With such a wide range of backgrounds here, I thought I'd toss this out here
to get ideas.
I've lucked into some clinical trial data where schizophrenic patients were
randomly assigned to start on one of three drugs, then were followed
"naturalistically" over a year (or more, depending on when they enrolled).
They were assessed with a standard battery of instruments at baseline, and
at regular intervals. Apart from the initial random assignment, treatment
decisions were left up to patients and their doctors. Thus, one of the main
outcomes of the trial is the "all-cause time to discontinuation" which is
believed to be the patient-centric tipping point where the risks and costs
of using the drug outweight the benefit, so the patient either switches or
just stops. The outcome variable, therefore, is a censored time variable. I
have the number of days, and a flag to identify if that number is actual
discontinuation or just the end of observation.

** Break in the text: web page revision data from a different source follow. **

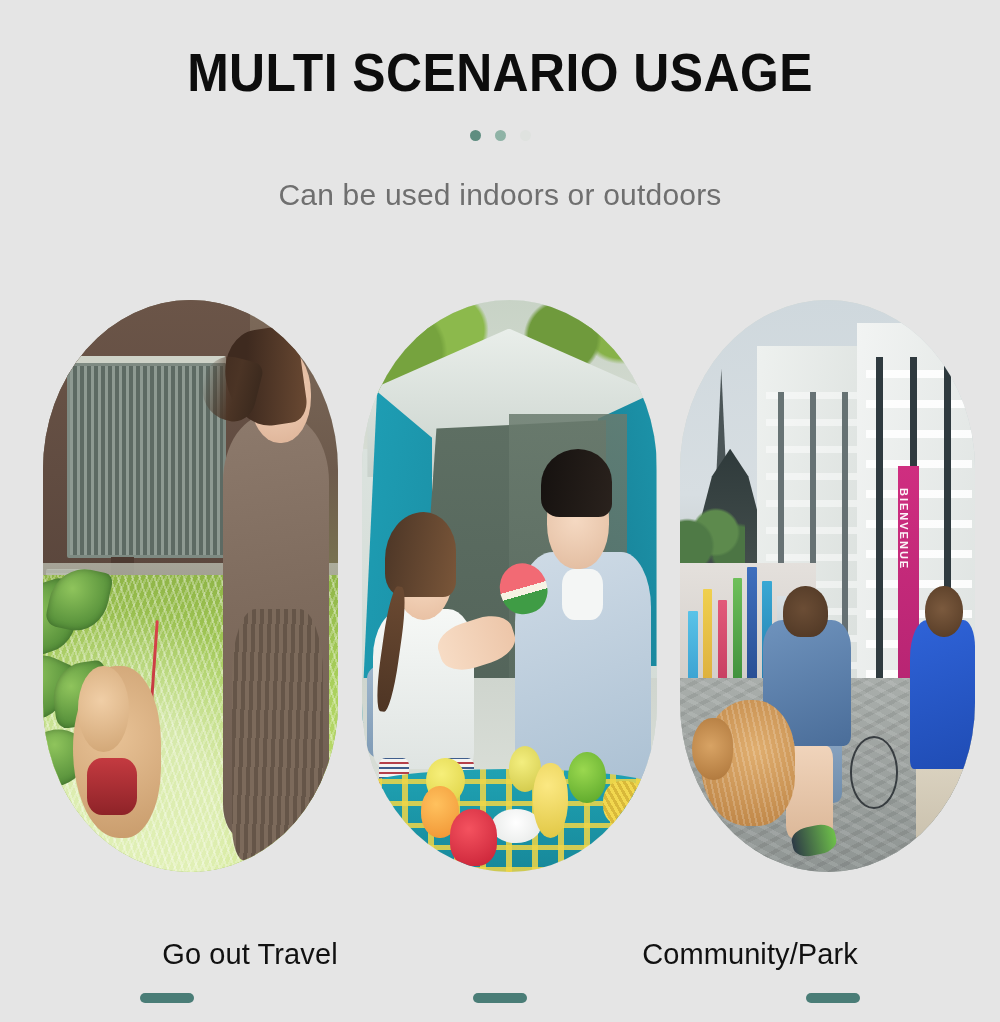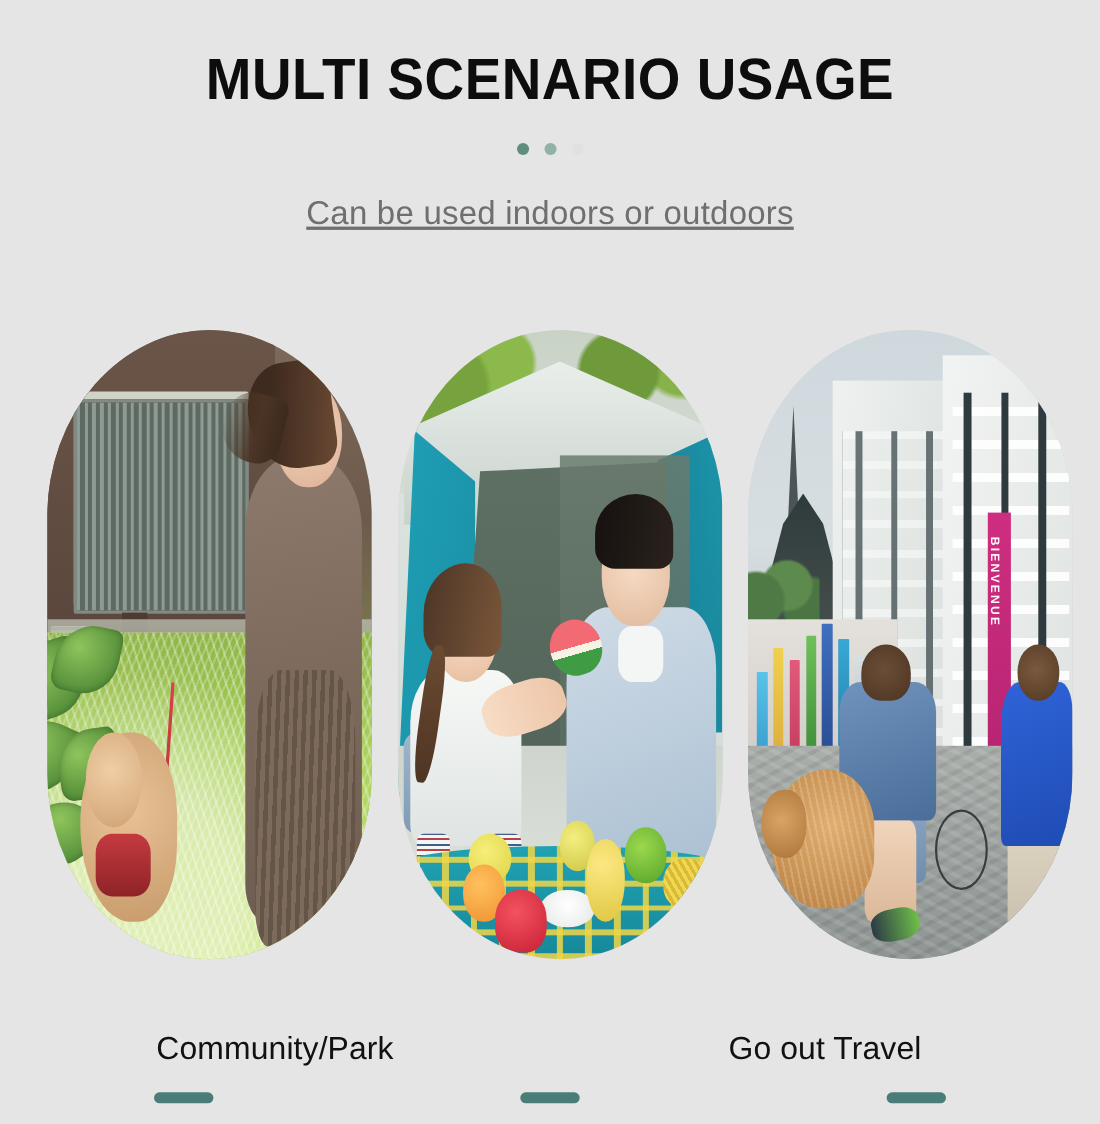--- a/index.html
+++ b/index.html
@@ -61,7 +61,6 @@
     font-size: 30px;
     color: #6f6f6f;
     letter-spacing: 0.2px;
-    text-decoration: underline;
   }
 
   

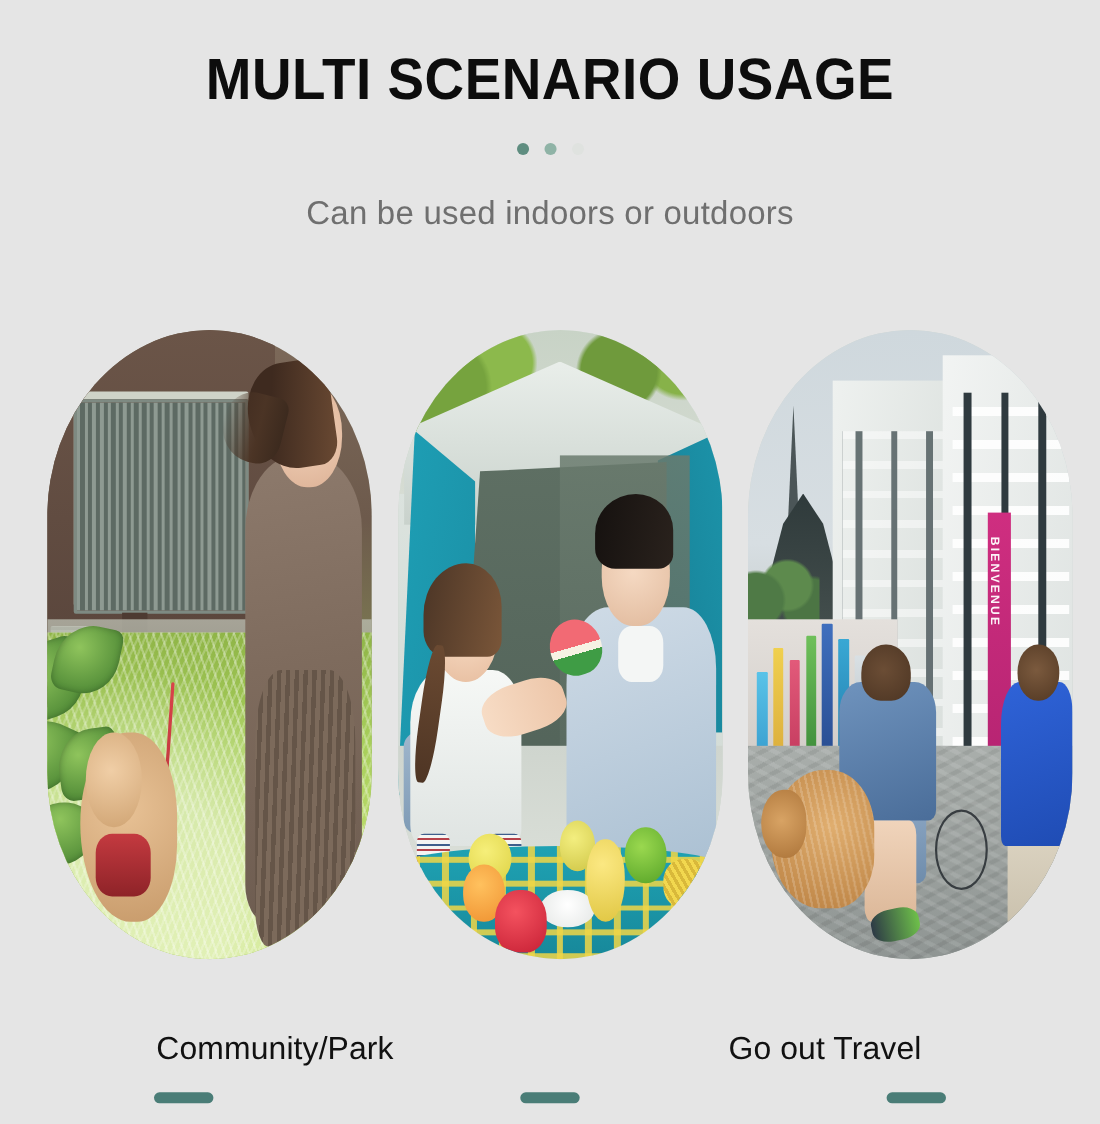--- a/index.html
+++ b/index.html
@@ -618,10 +618,10 @@
 
   <div class="captions">
     <div class="caption-cell">
+      <div class="label">Go out Travel</div>
+    </div>
+    <div class="caption-cell">
       <div class="label">Community/Park</div>
-    </div>
-    <div class="caption-cell">
-      <div class="label">Go out Travel</div>
     </div>
   </div>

Now, the a priori analysis is done and gone (Cox regression of which drug
had longest time to d/c), and a more clinical question has come up: using
these data, can we build a model to predict, for each patient, the drug
which is likely to be best for that individual. Sounds like a bayesian
opportunity to me, a separate model for each drug based on an analysis of
the patients randomized to each drug, then apply each model to a holdout
sample, and see if patients matched to therapy did better than patients who
were not.
If I were just predicting a single continuous measure, or a dichotomous
outcome, I'd have no problem. The question is, given that the outcome is a
censored time variable, which approaches would get me closest to the
"posterior probability of success" or "expected number of days, give or take
Y" in the clinical sense, not the frequentist sense ("if you repeated this
study K times,...")?
Just interested in hearing some thoughts on this.
---------------------------------------
David L. Van Brunt, Ph.D.
mailto:[EMAIL PROTECTED]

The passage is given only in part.